■ Your goal
Output all the data exactly. Pictures do not belong in the copy.

■ Records from a dataset
☆ ☆ ☆ ☆ ☆

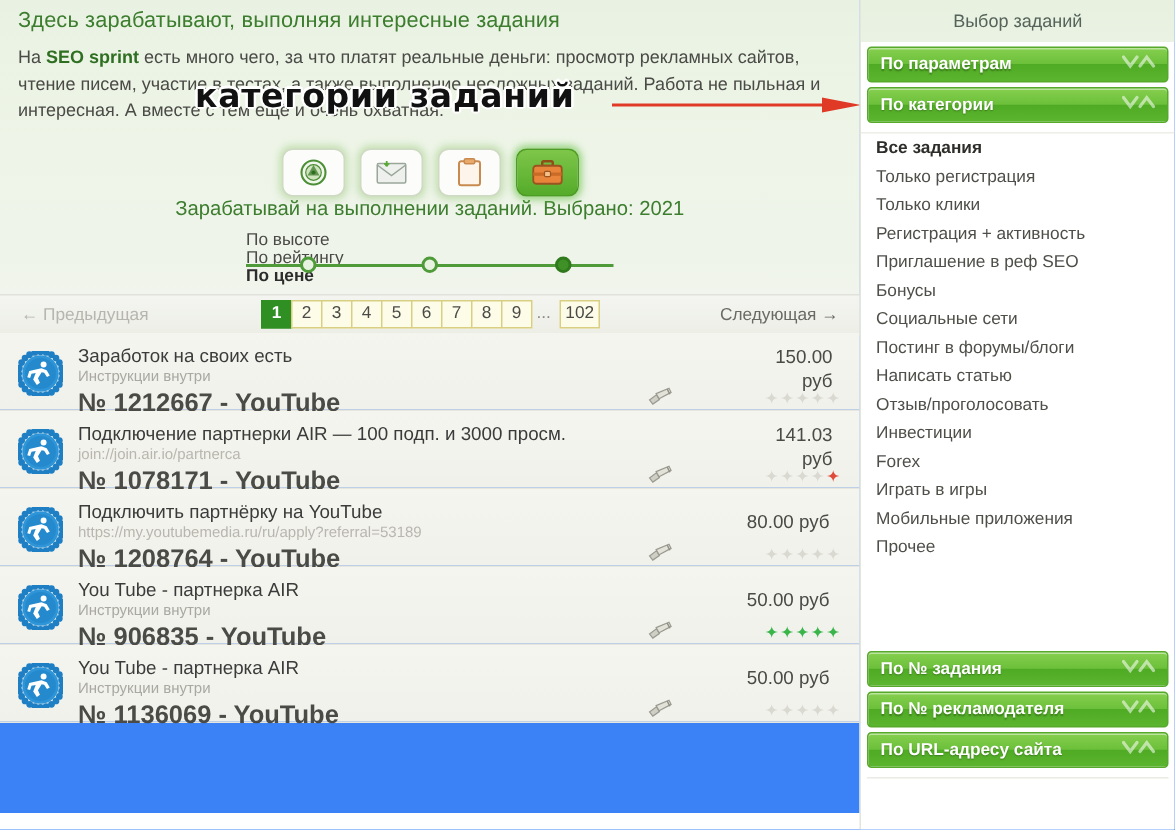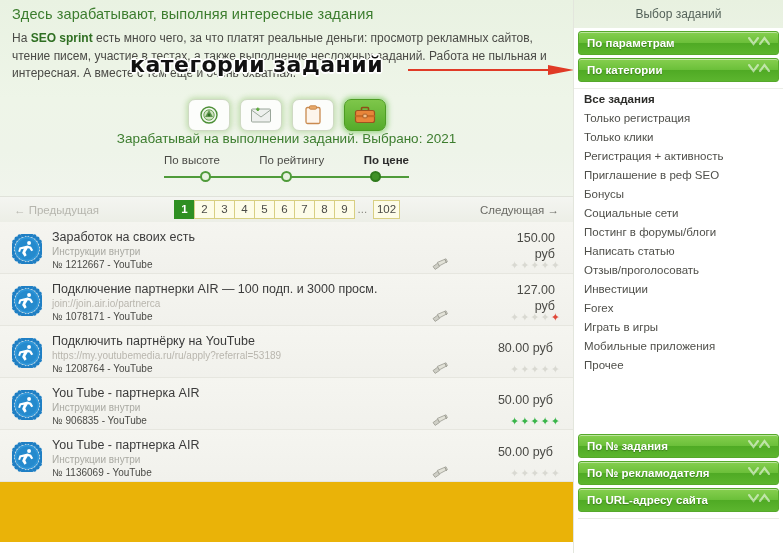--- a/index.html
+++ b/index.html
@@ -15,7 +15,7 @@
   
   .left{
     width:573px;height:542px;position:relative;
-    background:#eab308;
+    background:#3b82f6;
   }
   .hero{
     position:relative;

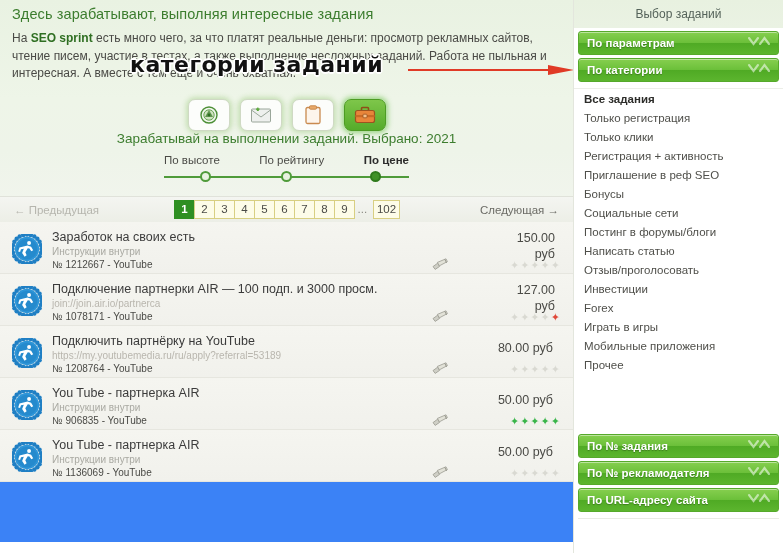--- a/index.html
+++ b/index.html
@@ -74,7 +74,7 @@
   .sorter{
     margin:8px auto 0;width:245px;position:relative;height:32px;
   }
-  .sorter-labels{display:flex;justify-content:space-between;font-size:11.5px;color:#4a4a46;}
+  .sorter-labels{display:flex;justify-content:flex-start;font-size:11.5px;color:#4a4a46;flex-direction:column;}
   .sorter-labels span{white-space:nowrap;}
   .sorter-labels span.on{font-weight:bold;color:#2c2c2c;}
   .track{

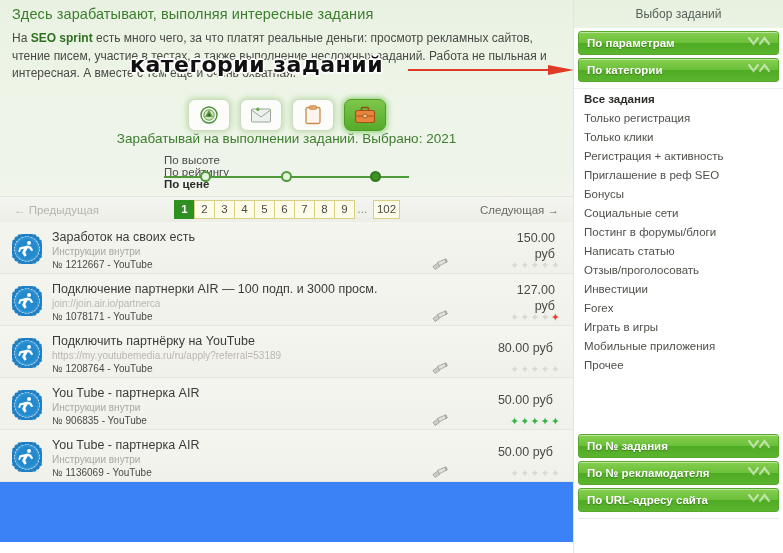--- a/index.html
+++ b/index.html
@@ -120,7 +120,7 @@
   .t-title{font-size:12.5px;color:#3b3b3b;margin-bottom:2px;white-space:nowrap;}
   .t-sub{font-size:10px;color:#a9a9a2;margin-bottom:2px;white-space:nowrap;}
   .t-sub.url{color:#b9b6ae;}
-  .t-num{font-size:10px;color:#4a4a46;white-space:nowrap;}
+  .t-num{font-size:17px;color:#4a4a46;white-space:nowrap;font-weight:bold;}
   .t-right{
     width:120px;flex:0 0 120px;text-align:right;position:relative;height:44px;
   }

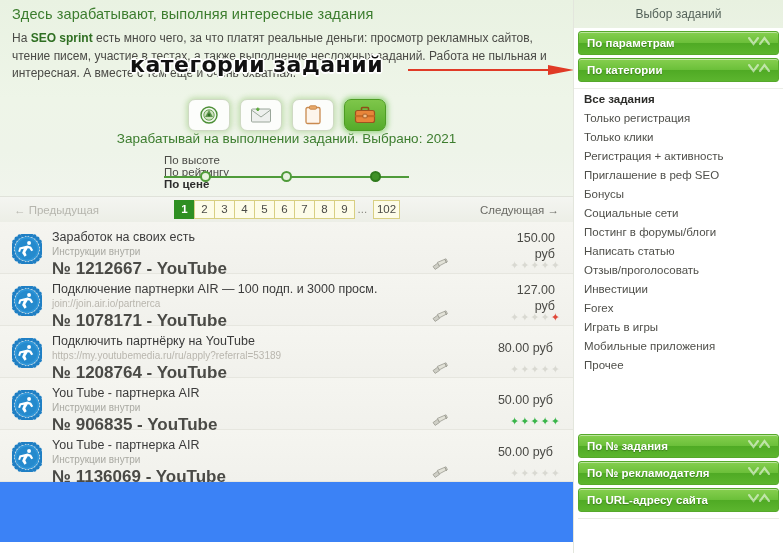--- a/index.html
+++ b/index.html
@@ -366,7 +366,7 @@
           </div>
           <div class="t-right">
             <div class="t-price two">
-              <div>127.00</div>
+              <div>141.03</div>
               <div>руб</div>
             </div>
             <div class="megaphone"><svg viewBox="0 0 18 14">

☆ ☆ ☆ ☆ ☆

■ Answer
--- a/index.html
+++ b/index.html
@@ -15,7 +15,7 @@
   
   .left{
     width:573px;height:542px;position:relative;
-    background:#eab308;
+    background:#3b82f6;
   }
   .hero{
     position:relative;

--- a/index.html
+++ b/index.html
@@ -74,7 +74,7 @@
   .sorter{
     margin:8px auto 0;width:245px;position:relative;height:32px;
   }
-  .sorter-labels{display:flex;justify-content:space-between;font-size:11.5px;color:#4a4a46;}
+  .sorter-labels{display:flex;justify-content:flex-start;font-size:11.5px;color:#4a4a46;flex-direction:column;}
   .sorter-labels span{white-space:nowrap;}
   .sorter-labels span.on{font-weight:bold;color:#2c2c2c;}
   .track{

--- a/index.html
+++ b/index.html
@@ -120,7 +120,7 @@
   .t-title{font-size:12.5px;color:#3b3b3b;margin-bottom:2px;white-space:nowrap;}
   .t-sub{font-size:10px;color:#a9a9a2;margin-bottom:2px;white-space:nowrap;}
   .t-sub.url{color:#b9b6ae;}
-  .t-num{font-size:10px;color:#4a4a46;white-space:nowrap;}
+  .t-num{font-size:17px;color:#4a4a46;white-space:nowrap;font-weight:bold;}
   .t-right{
     width:120px;flex:0 0 120px;text-align:right;position:relative;height:44px;
   }

--- a/index.html
+++ b/index.html
@@ -366,7 +366,7 @@
           </div>
           <div class="t-right">
             <div class="t-price two">
-              <div>127.00</div>
+              <div>141.03</div>
               <div>руб</div>
             </div>
             <div class="megaphone"><svg viewBox="0 0 18 14">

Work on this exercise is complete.